# Excision of Lesion on Colostomy Site



## RainyDaze (Oct 7, 2010)

I'm having a hard time trying to figure out how to code this procedure.  The patient has a colostomy and the doctor excised a >1 cm lesion from the colostomy site.  My first thought was 1140X or 1160X depending on the patholoy outcome.  However, Doctor states this was not an excision of skin, it was colon.  

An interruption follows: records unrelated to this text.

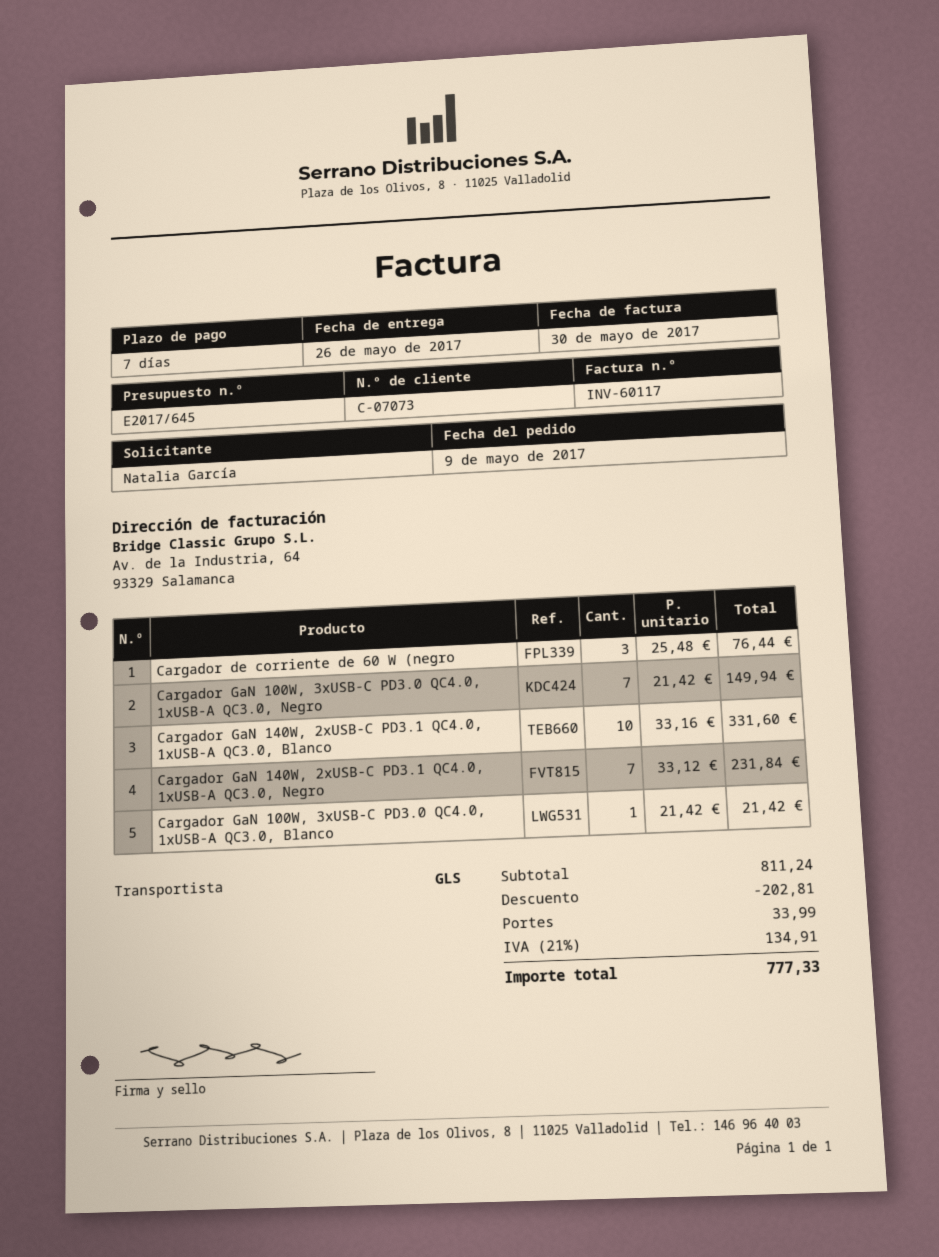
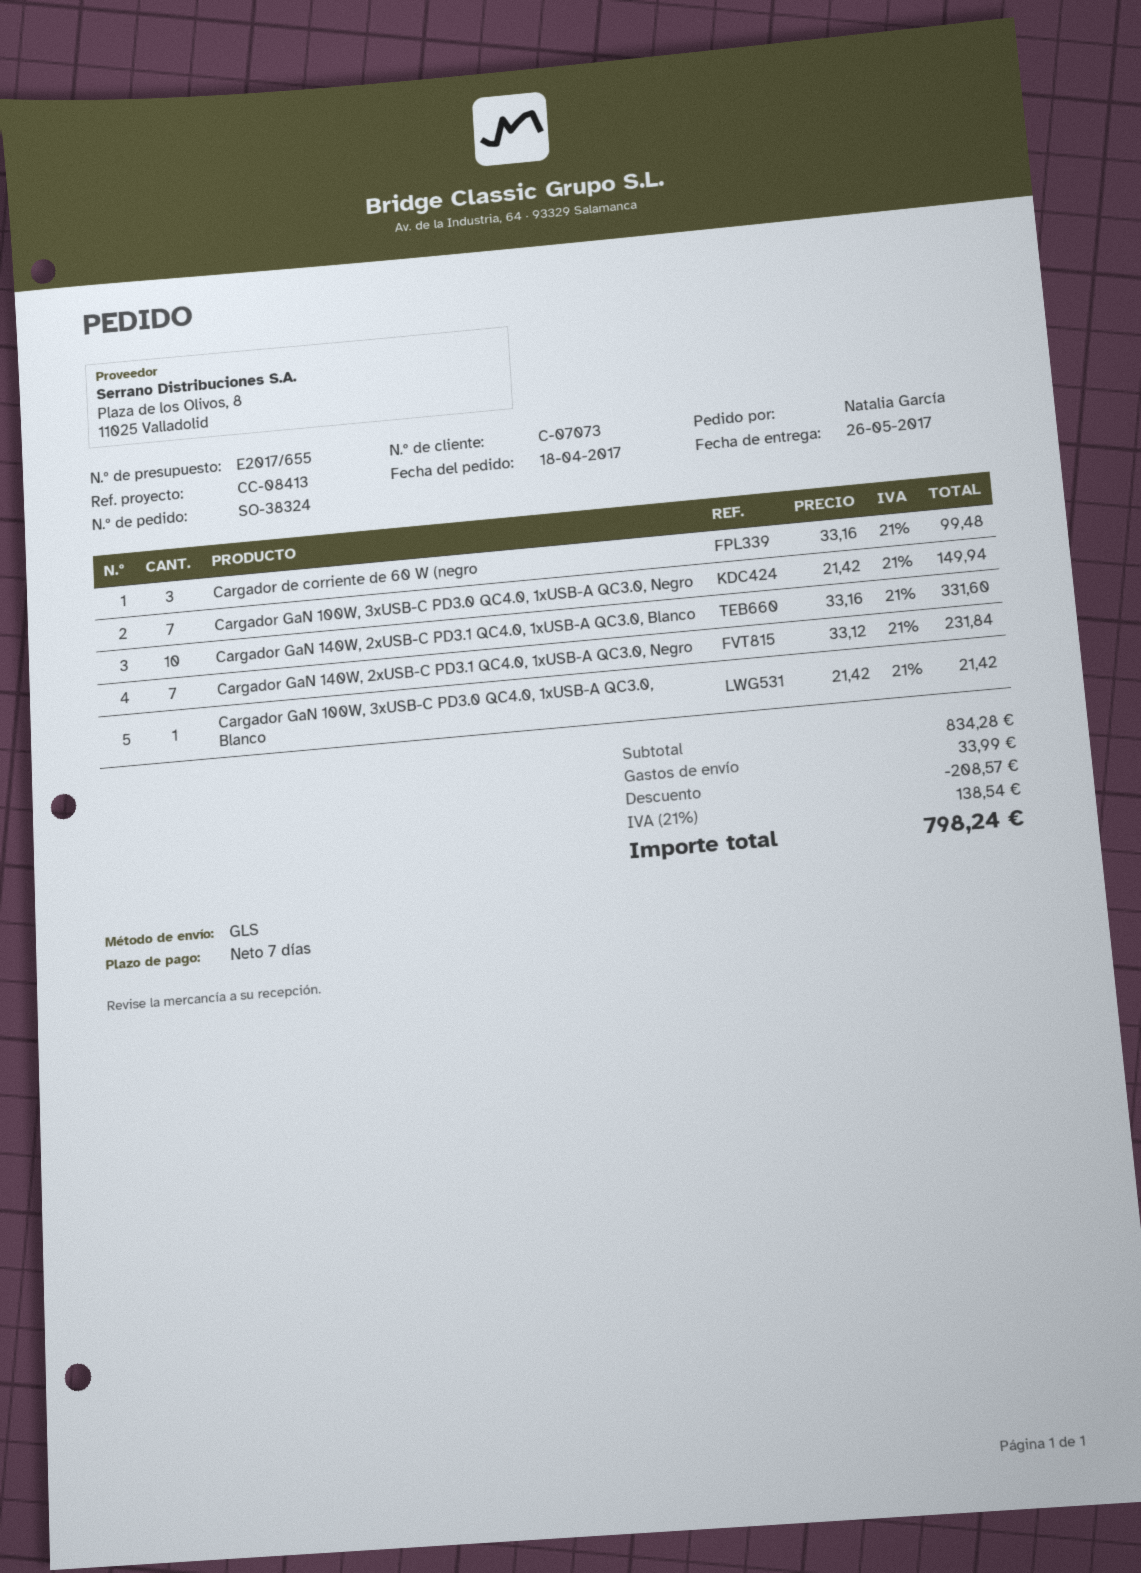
quote number: E2017/645 -> E2017/655
order date: 2017-05-09 -> 2017-04-18
Cargador de corriente de 60 W (negro: 3 x 25.48 = 76.44 -> 3 x 33.16 = 99.48
subtotal: 811.24 -> 834.28
discount: 202.81 -> 208.57
tax: 21% = 134.91 -> 21% = 138.54
total: 777.33 -> 798.24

Path reports have not come back yet, so I don't know if this was benign or malignant.    

Any suggestions???

Thanks,

Lori


----------



## FTessaBartels (Oct 7, 2010)

*Please post the procedure note*

Please post the procedure note. It's hard to tell what code to use without the details.

F Tessa Bartels, CPC, CEMC


----------



## RainyDaze (Oct 7, 2010)

All he states in the chart is:

Colon mucosal mass in area of colostomy.

>1 cm  lesion excised on colostomy site, colon mucosa.  Closed with running 3-0 vivryl, minimal bleeding observed.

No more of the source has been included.